Tony crawled beneath his blankets, and fell into a deep sleep, from which he roused himself with difficulty a few hours later as the first grey streaks of dawn were appearing in the sky.
II
The press of work at the headquarters of a division during operations comes in periods of intense activity, during which every member of the staff, from the General downwards, feels that he is being asked to do the work of three men in an impossibly short space of time. One of these periods, that in which the orders for the initial stages of the attack had been distributed, had just passed, and a comparative calm had succeeded. Even the operator of the "buzzer" instrument, ensconced in a little triangular tent just large enough to hold one man in a prone position, had found time to smoke.
Divisional headquarters had been established at a point where five roads met, just below the crest of a low hill. A few yards away the horses clinked their bits and grazed. Occasionally the distant boom of a gun made them prick their ears and stare reflectively in the direction of the sound. The sun, with every promise of a fine day, was slowly dispelling the mist from the valley and woodlands below.
It was early: the battle had scarcely yet begun.
A huge map had been spread out on a triangular patch of grass at the road junction, its corners held down with stones. Staff officers lay around it talking eagerly. Above, on the top of the hill, General Maudeslay leant against a bank and gazed into the mist. The night attack, he knew, had been successful, and he was anxiously awaiting the appearance of the battery on Point 548.
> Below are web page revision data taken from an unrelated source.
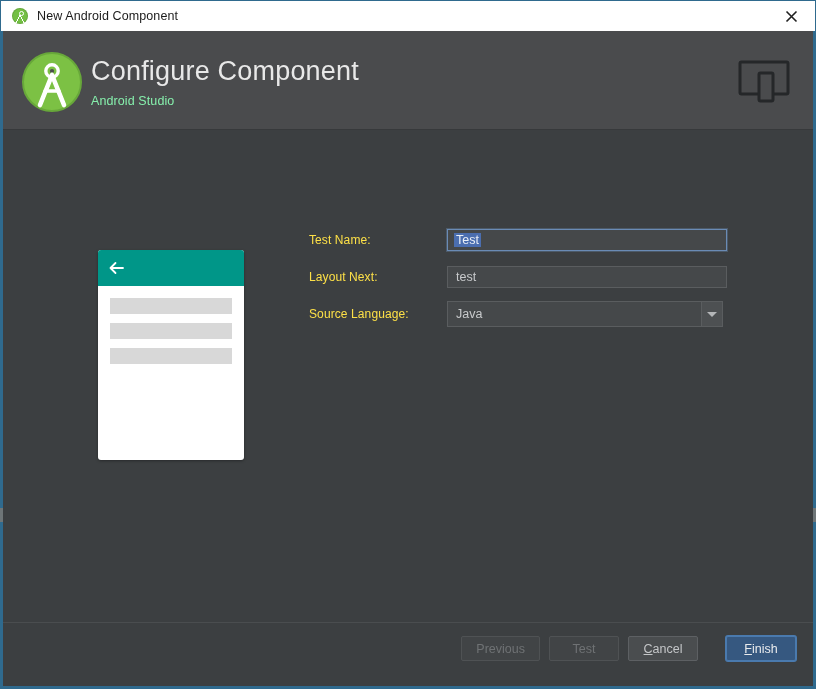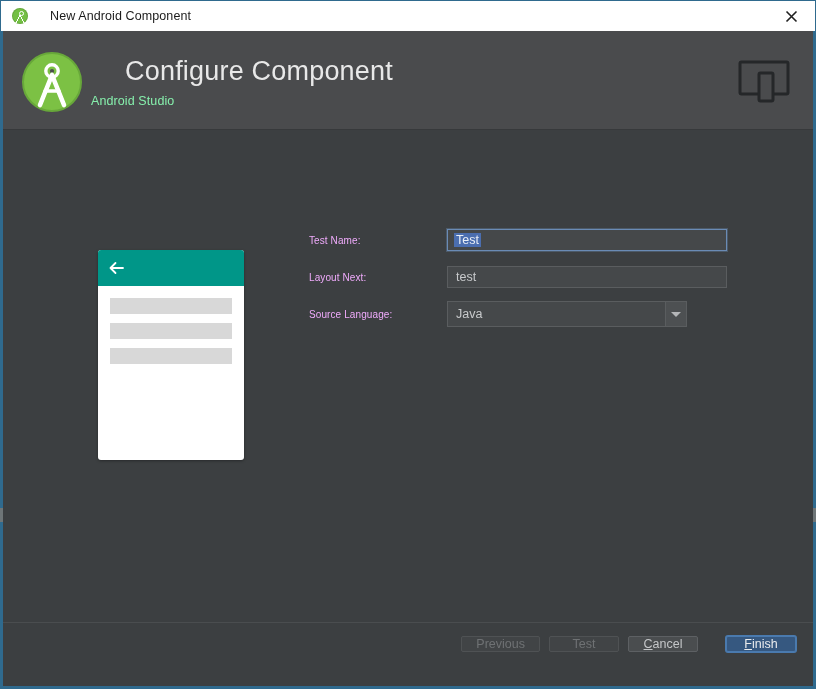--- a/index.html
+++ b/index.html
@@ -42,7 +42,7 @@
     height: 30px;
     display: flex;
     align-items: center;
-    gap: 22px;
+    gap: 9px;
   }
   .app-mini-icon {
     width: 16px; height: 16px;

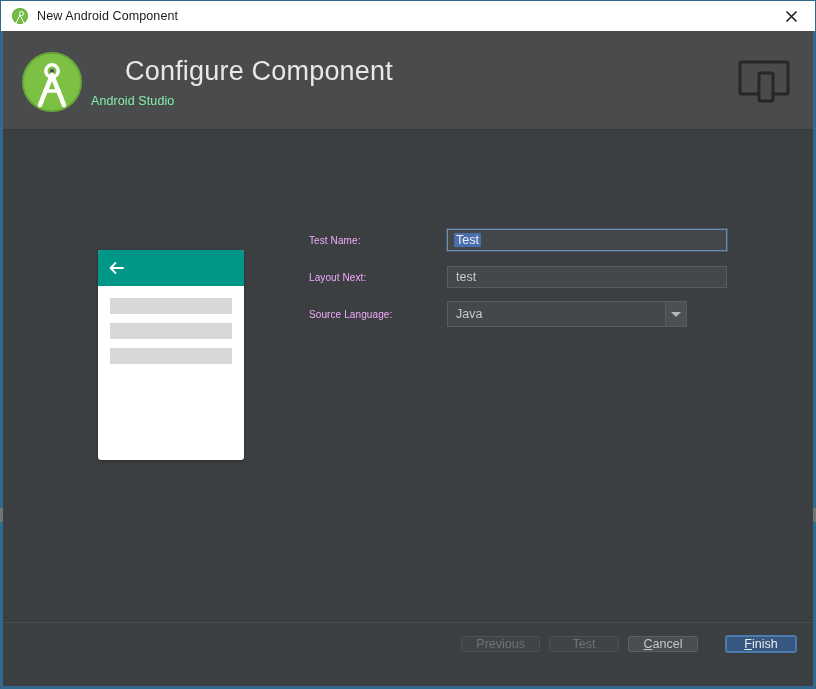--- a/index.html
+++ b/index.html
@@ -131,7 +131,6 @@
     line-height: 34px;
     font-weight: normal;
     letter-spacing: 0.2px;
-    margin-left: 34px;
   }
   #header-subtitle {
     margin-top: 6px;

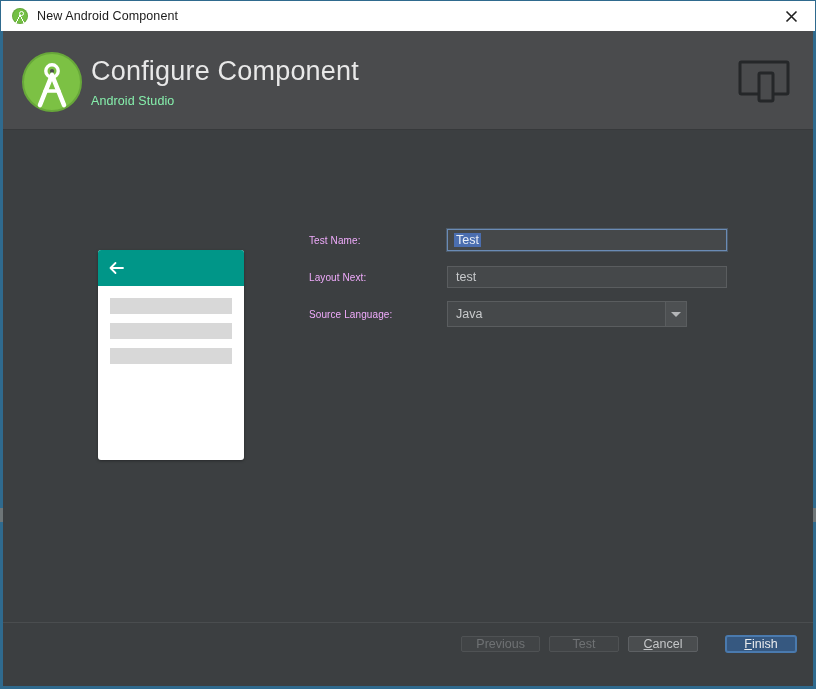--- a/index.html
+++ b/index.html
@@ -204,8 +204,8 @@
   .form-label {
     width: 138px;
     flex: 0 0 138px;
-    font-size: 10px;
-    color: #f0abfc;
+    font-size: 12px;
+    color: #fde047;
     letter-spacing: 0.1px;
   }
   .field {

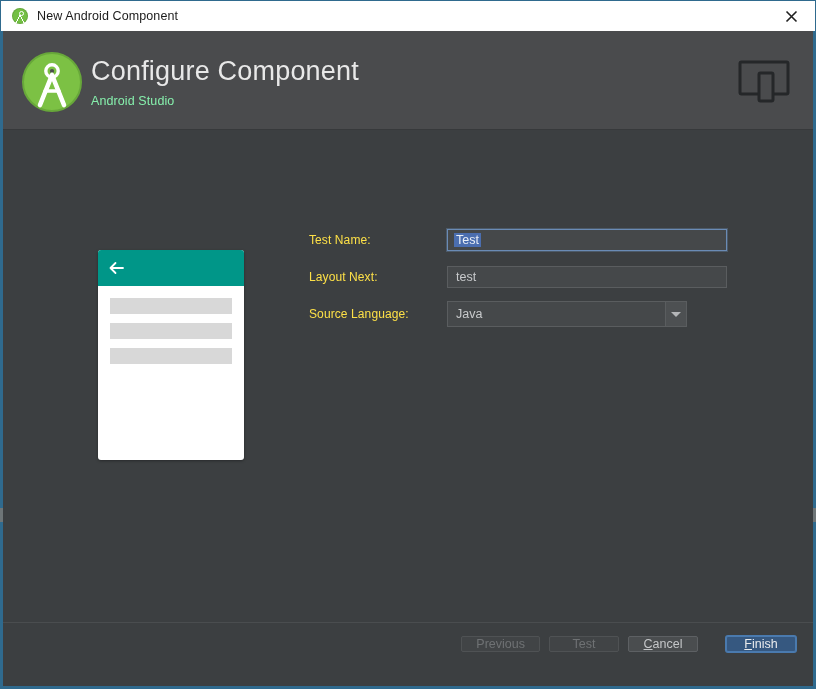--- a/index.html
+++ b/index.html
@@ -237,7 +237,7 @@
   }
   .combo {
     position: relative;
-    width: 240px;
+    width: 276px;
     height: 26px;
     box-sizing: border-box;
     background: #45484a;

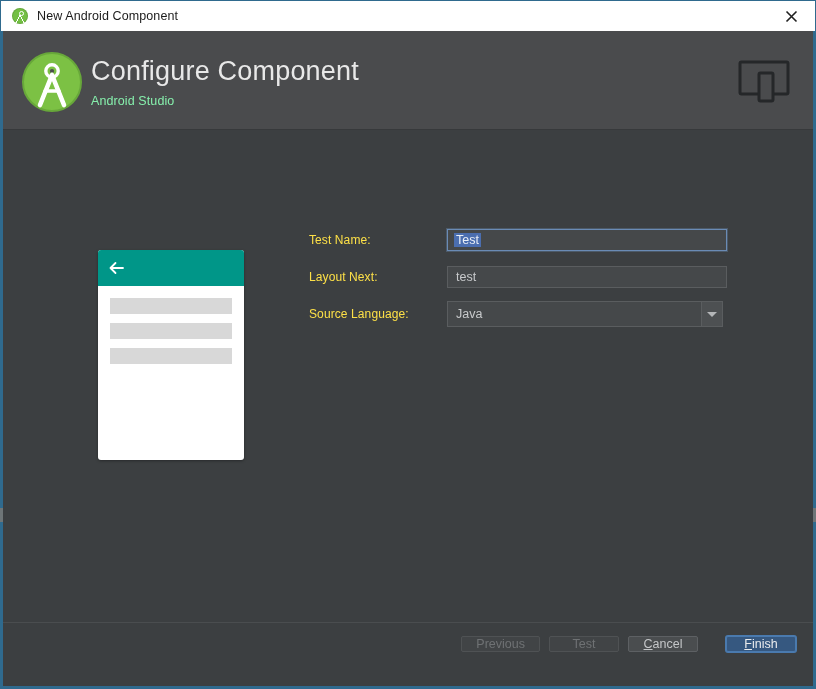--- a/index.html
+++ b/index.html
@@ -281,7 +281,7 @@
   }
   .btn {
     min-width: 70px;
-    height: 16px;
+    height: 25px;
     box-sizing: border-box;
     padding: 0 14px;
     font-size: 12.5px;

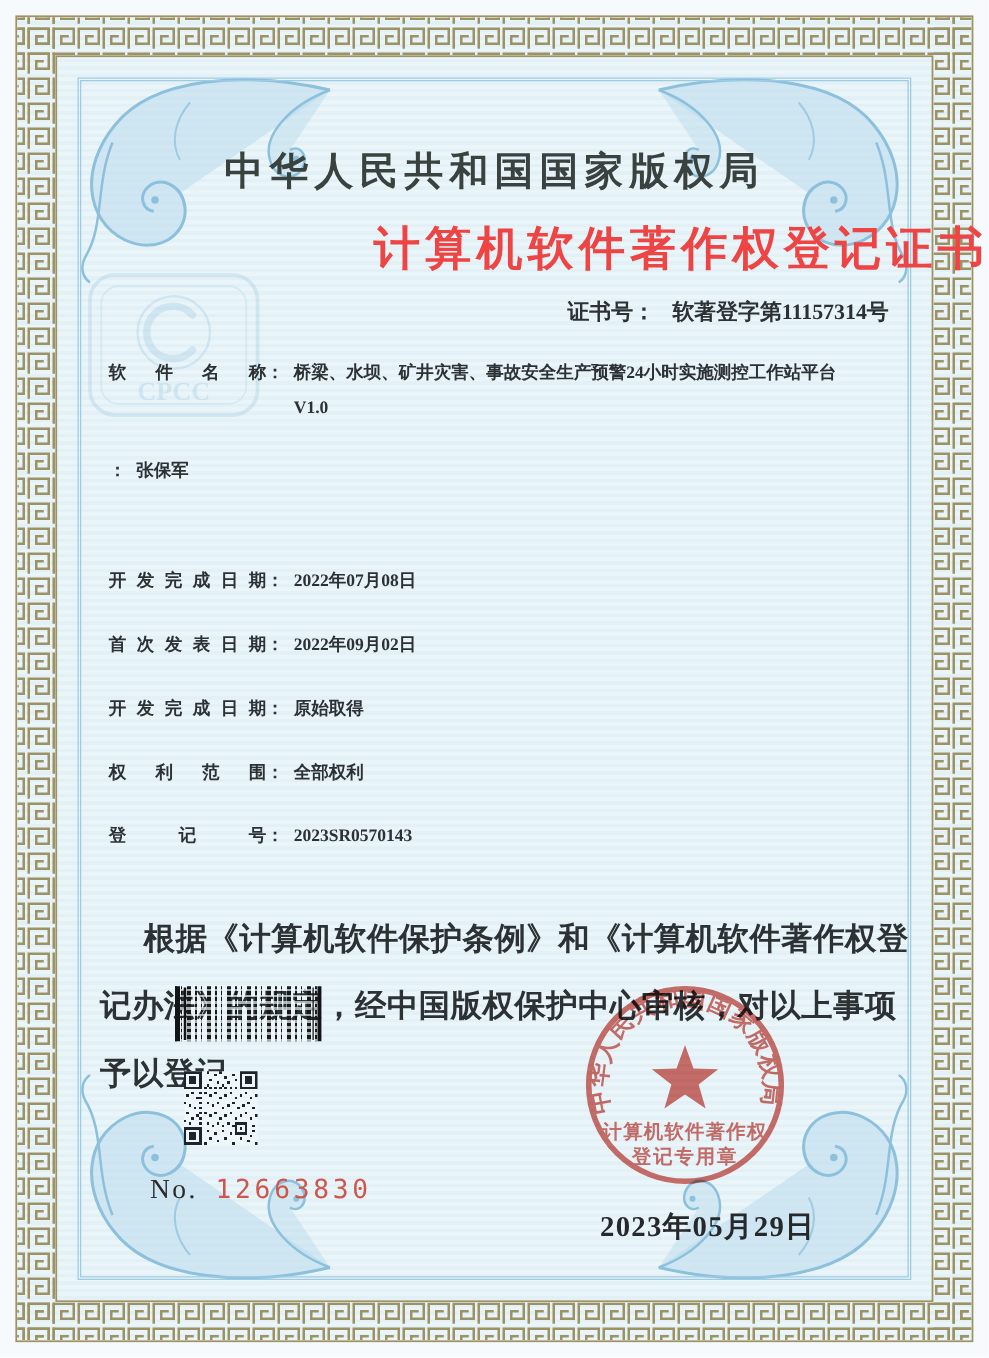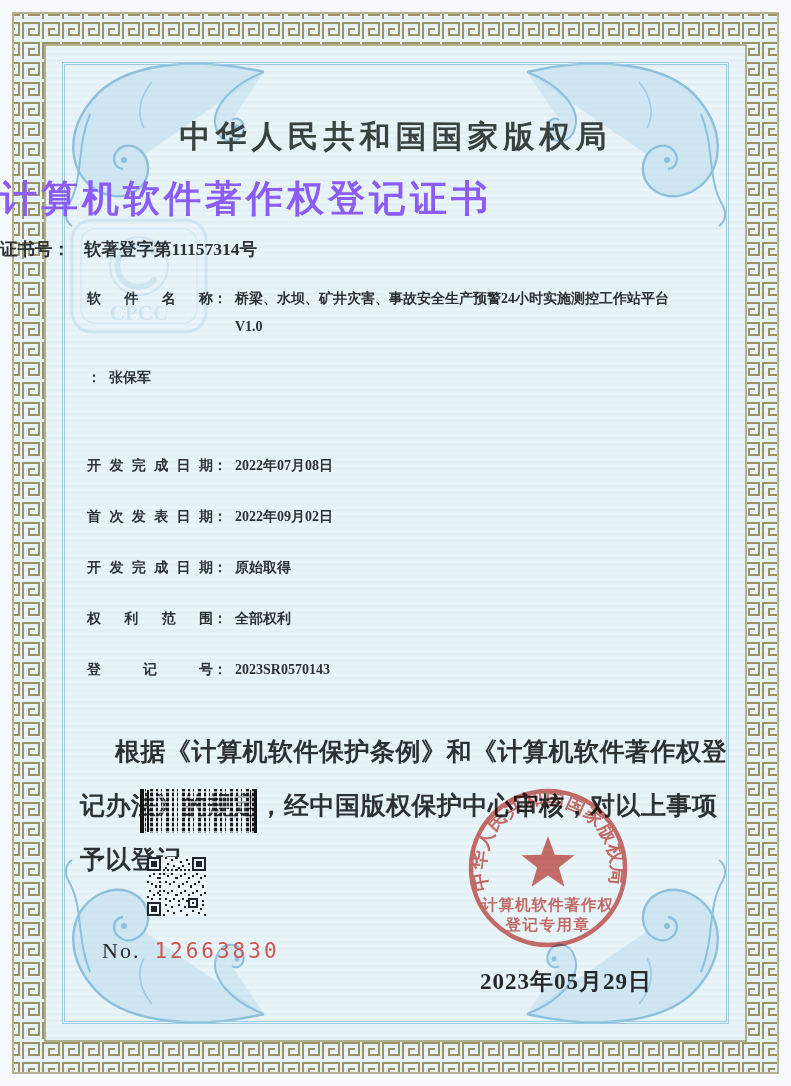--- a/index.html
+++ b/index.html
@@ -28,8 +28,8 @@
     font-size:31px;font-weight:700;letter-spacing:5px;color:#39423f;
   }
   .cert-title{
-    margin-top:16px;text-align:left;
-    font-size:37px;font-weight:700;letter-spacing:4px;color:#8b5cf6;
+    margin-top:16px;text-align:right;
+    font-size:37px;font-weight:700;letter-spacing:4px;color:#ef4444;
   }
   .cert-no-row{
     margin:13px 80px 0 0;

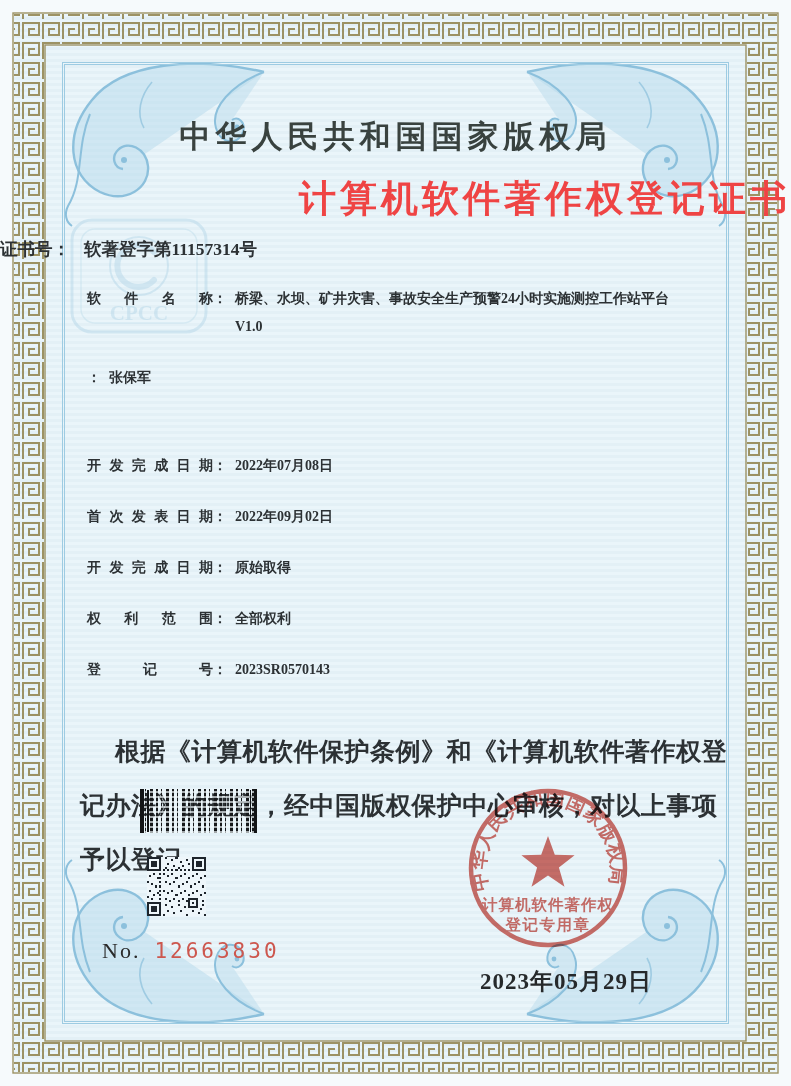--- a/index.html
+++ b/index.html
@@ -32,7 +32,7 @@
     font-size:37px;font-weight:700;letter-spacing:4px;color:#ef4444;
   }
   .cert-no-row{
-    margin:13px 80px 0 0;
+    margin:13px 80px 0 0;text-align:right;
     font-size:17.5px;font-weight:700;color:#2c3134;
   }
   .cert-no-row .cert-no-value{margin-left:14px;}

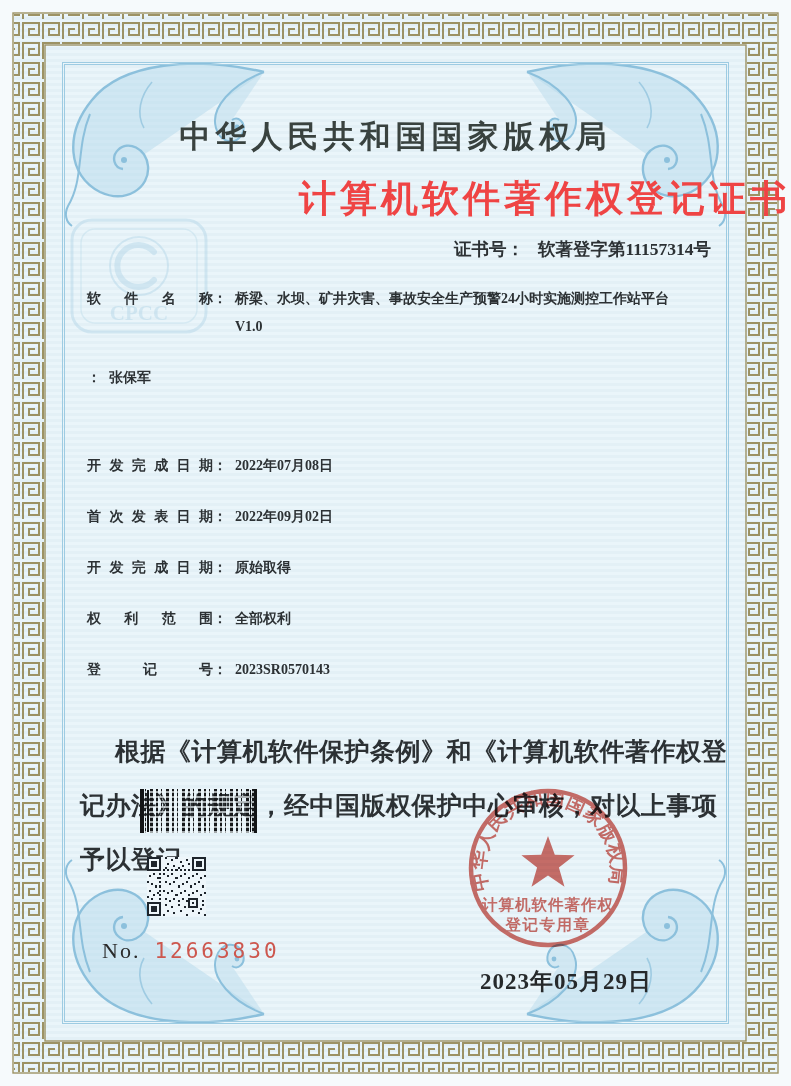--- a/index.html
+++ b/index.html
@@ -61,7 +61,7 @@
   .barcode::after{content:"";position:absolute;right:0;top:0;bottom:0;width:3px;background:#121416;box-shadow:-5px 0 0 -1px #121416;}
   .qr{position:absolute;left:147px;top:857px;width:59px;height:59px;}
   .serial{
-    position:absolute;left:102px;top:938px;
+    position:absolute;left:120px;top:938px;
     font-size:22px;color:#2b2b2b;letter-spacing:2px;
   }
   .serial .serial-no{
Tony was stretched at full length on the grass below him. He was warm, he was dry, and he was not hungry—a rare combination on service.
"This would be a grand cub-hunting morning, General," he said.
Ordinarily "the Maud" would have responded with enthusiasm, for hounds and hunting were the passion of his life. But now his thoughts were occupied with other matters, and he made no reply.
Then suddenly, as though at the rising of a curtain at a play, things began to happen. The telephone operator lifted his head with a start as his instrument began to give out its nervous, jerky, zt—zzz—zt. There was a clatter of hoofs along the road, and the sliding scrape of a horse pulled up sharply as an orderly appeared and handed in a message. Rifle fire, up till then desultory and unnoticed, began to increase in volume. The mist had gone.